167 N.W.2d 765, 184 Neb. 352, 1969 Neb. LEXIS 551
CourtNebraska Supreme Court
DecidedMay 2, 1969
Docket36952
StatusPublished
Cited by20 cases

This text of 167 N.W.2d 765 (State v. McGhee) is published on Counsel Stack Legal Research, covering Nebraska Supreme Court primary law. Counsel Stack provides free access to over 12 million legal documents including statutes, case law, regulations, and constitutions.

Bluebook
State v. McGhee, 167 N.W.2d 765, 184 Neb. 352, 1969 Neb. LEXIS 551 (Neb. 1969).

Opinion

Moran, District Judge.

Defendant was tried before a jury and was convicted on two counts of feloniously assaulting law enforcement officials while they were engaged in the performance of their duties, and a third count of feloniously assaulting a law enforcement official with a dangerous weapon while he was engaged in the performance of his duties. Defendant was also charged with being a habitual criminal and in a separate trial to the court was found to be such.

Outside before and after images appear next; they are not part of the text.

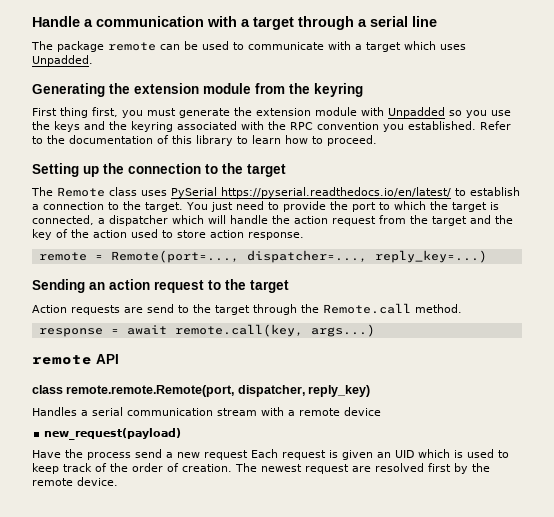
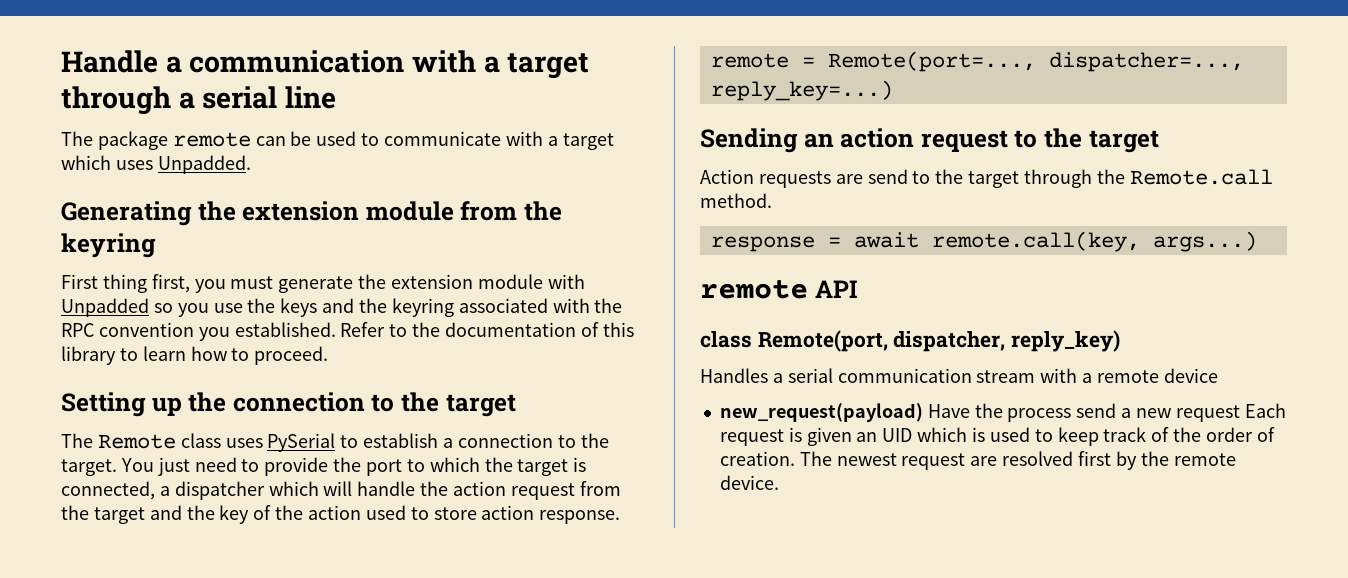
[221,187,451,198] https://pyserial.readthedocs.io/en/latest/ -> (336, 442) none
[66,385,235,397] remote.remote.Remote(port, -> [757,330,888,352] Remote(port,
(182, 434) // -> (923, 412) none

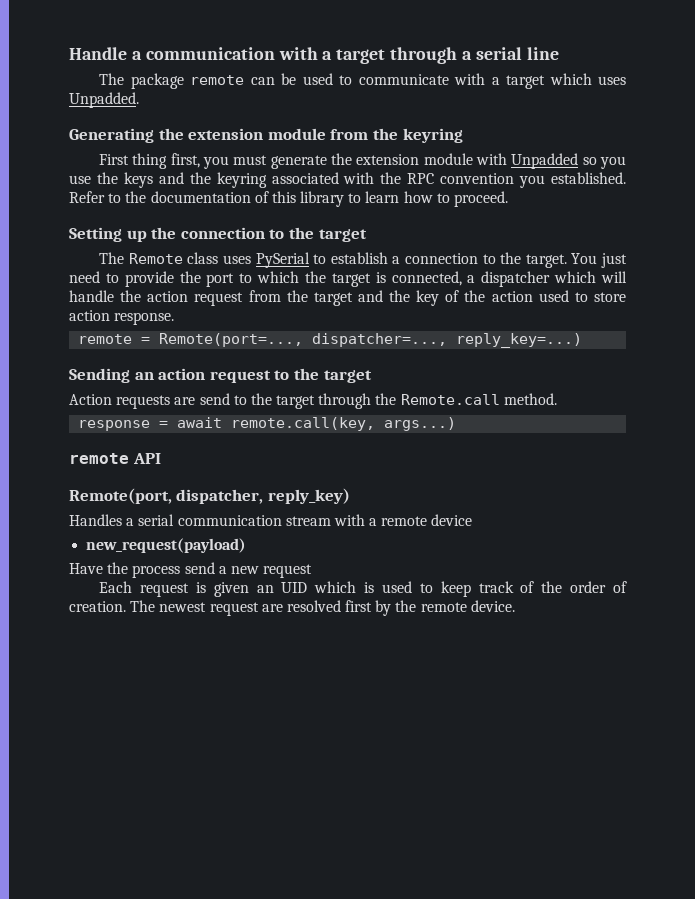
[700,331,752,348] class -> (161, 458) none
(923, 412) none -> (247, 545) //
(1240, 413) none -> (313, 571) //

He was then sentenced to concurrent terms of 10 years on each of the 3 counts. His motion for a new trial was overruled and he has appealed.

On August 20, 1967, William S. Miller, the night marshal for the Village of Inglewood, and his deputy, Joseph R. Kochensparge, observed an automobile run a stop sign in Inglewood. The automobile was driven by a *353 woman, and there were two other occupants, one of whom was the defendant, McGhee. The automobile was stopped at Miller’s request; however as he walked to it, the automobile was driven away. Miller and Kochensparge pursued the automobile in their vehicle and shortly after located it parked in an alley. They parked directly behind it. At that time the driver was out of the car walking toward Miller and Kochensparge. At the same time they observed the defendant run out of a nearby house carrying a 22 caliber rifle. He ran to the police, car, shouted “I am going to kill everyone of you,” and shoved the barrel through the window pointing it at Kochensparge who was seated next to Miller in the front seat. Neither of the officers knew then whether the rifle was loaded or not. Miller seized the rifle barrel and attempted to pull it away from the defendant, and Kochensparge radioed Fremont for help. The defendant succeeded in pulling the rifle away from Miller. The woman placed herself between defendant and the police car and told the defendant to stop. Miller and Kochensparge then got out of the police car and Miller told the defendant to put his weapon down and stand by the police car. Defendant, however, went back into the house with the rifle. He came out of the house without the rifle. At this point the Fremont police arrived and the defendant began to run to the house.. Miller shouted to the Fremont police not to let the defendant in the house because he had a gun. Miller moved toward the defendant, defendant reached the house porch, turned to face Miller, and backed into the arms of Kochensparge who had moved around in back of him. Defendant tried to get loose and two other Fremont police who had just arrived helped subdue the defendant. During this episode officer Stack of the Fremont police department was kicked in the groin and bitten in the neck by the defendant, and defendant also bit the right finger of officer Fisher of the Fremont police department.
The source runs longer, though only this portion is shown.